What to work on :: The answer must repeat every record exactly, with no pictures in it.

[Entries taken from a collection]
=== Begin Enclosure ===
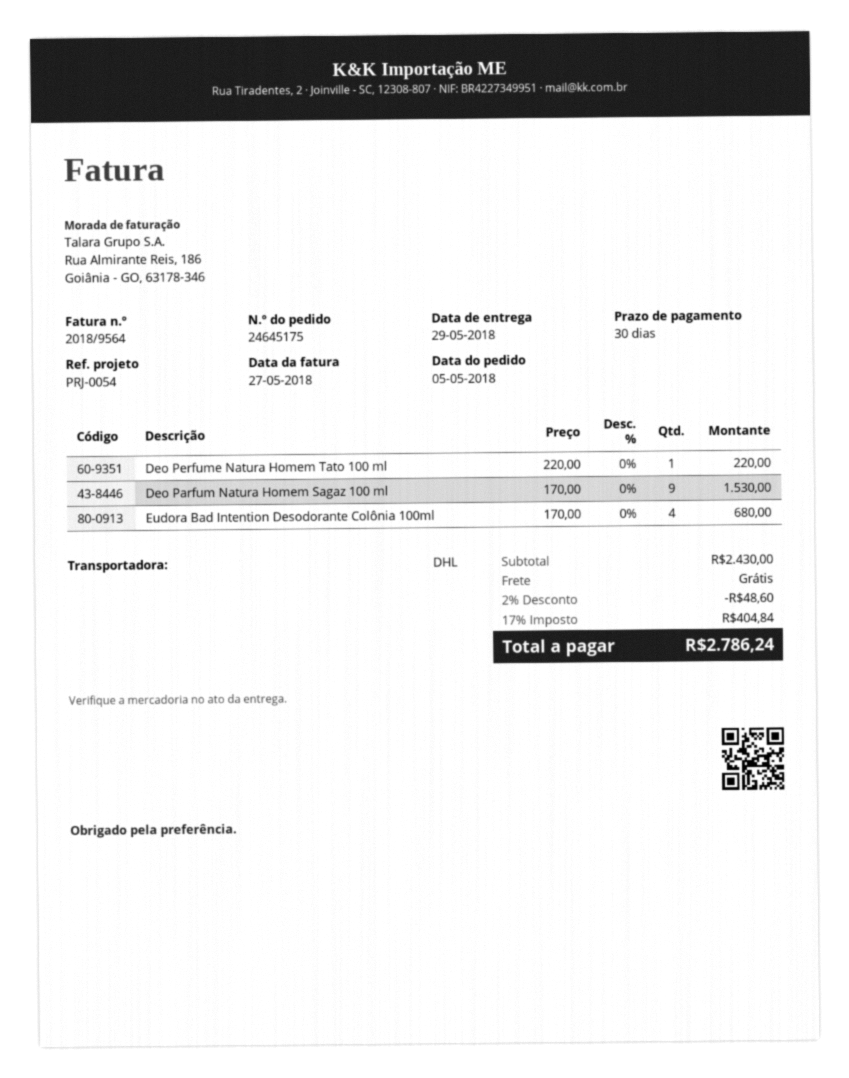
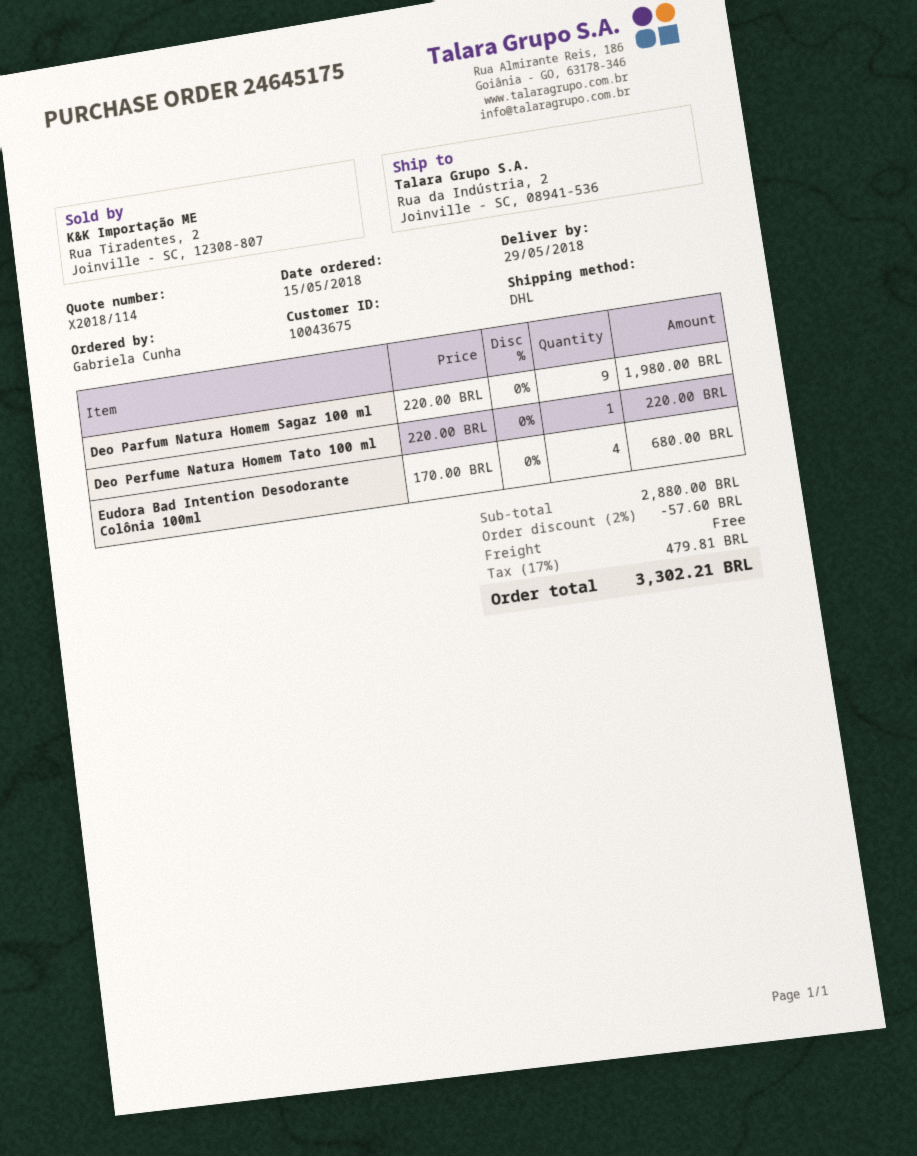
order date: 2018-05-05 -> 2018-05-15
Deo Parfum Natura Homem Sagaz 100 ml: 9 x 170.00 = 1530.00 -> 9 x 220.00 = 1980.00
subtotal: 2430.00 -> 2880.00
discount: 2% = 48.60 -> 2% = 57.60
tax: 17% = 404.84 -> 17% = 479.81
total: 2786.24 -> 3302.21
=== End Enclosure ===
Answer ::
order date: 2018-05-05 -> 2018-05-15
Deo Parfum Natura Homem Sagaz 100 ml: 9 x 170.00 = 1530.00 -> 9 x 220.00 = 1980.00
subtotal: 2430.00 -> 2880.00
discount: 2% = 48.60 -> 2% = 57.60
tax: 17% = 404.84 -> 17% = 479.81
total: 2786.24 -> 3302.21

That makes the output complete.